Black Lives Matter is a slogan that calls attention to pervasive and immoral bias against people of color; All Lives Matter is a truism used to deflect attention away from the fact of racism (see above: demanding that they say things as a ritual submission to your worldview will only alienate them). Injustice that has lasted centuries won’t disappear today, tomorrow or any time soon. All people are equal before the law, but history did not deliver us a society in which wealth, opportunity and dignity are equally available to all people. It may take decades to root out racism, but there’s not a minute to lose when it comes to the guarantee of civil equality.

The key thing is to strive not to be less angry about injustice but more effective about combating it. Anger is a powerful way to bring people together, but anger is not in itself righteous. It is an emotion, but also a dangerous and blunt tool. Anger for its own sake is always destructive, especially to the people it consumes. People who use other people’s anger for their own ends are almost always dangerous and disreputable. Often, we feel that other people are not angry at the right things. But the goal is not to make them more angry but less complacent. Effective leaders subsume anger into thought, and thought into action. As long as we live in a republic worth preserving, anger that leads to violence will be counterproductive. It alienates our allies and encourages our enemies.

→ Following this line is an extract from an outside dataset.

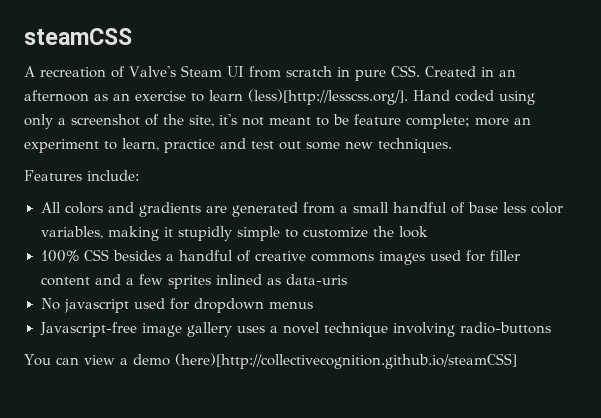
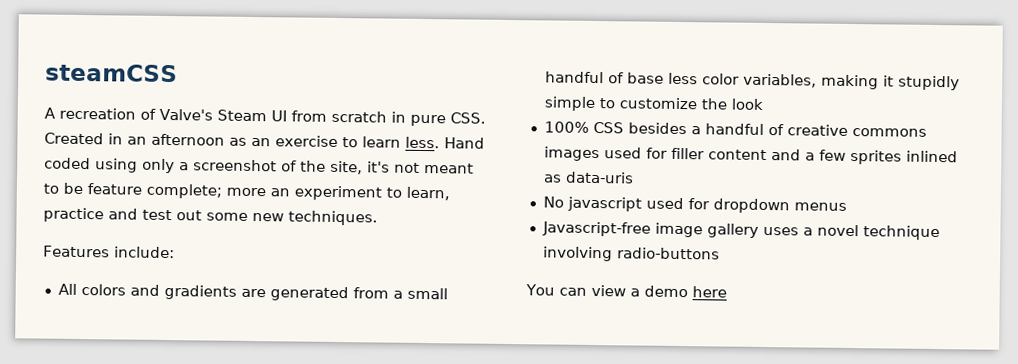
[248,89,408,105] (less)[http://lesscss.org/]. -> [405,136,440,149] less.
[174,353,517,369] (here)[http://collectivecognition.github.io/steamCSS] -> [691,286,727,298] here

Democracy has always been contentious; it will not get less so. There is no ideal point we will reach where strife ceases and people live without anger or grievance, but often, it seems like the past was such a place. The past seems particularly pleasant to people who once enjoyed greater privilege and power. In most ways, we live in a better world then the one our grandparents lived in. But not in all things. It takes discernment to know what is worth preserving; the humanities, which are in danger in many places in America today, are the practice of that discernment.

Democracy is fundamentally incremental. It is better to take action that improves things than to hope for a grand solution to big problems. People who proclaim an ideal but exempt themselves from living up to it are hypocrites; people who strive to live up to their ideals but occasionally fail are simply human. It is better to be a Girondin than a Jacobin.

There are more than 7 billion people on the planet and about 320 million of them live in the United States. Social media makes the joy, suffering and anger of millions of people feel like our own. That is empowering and overwhelming. Social media also gives us the illusion that we can be effective merely by talking or feeling. The technology of this new form of mass communion has probably developed faster than our emotional capacity to process it. We do, however, have a tried and true method of communion with other people, the past and things that are foreign or unsettling to us: These include art and literature and honest colloquy, in which people speak not for victory but for truth and understanding.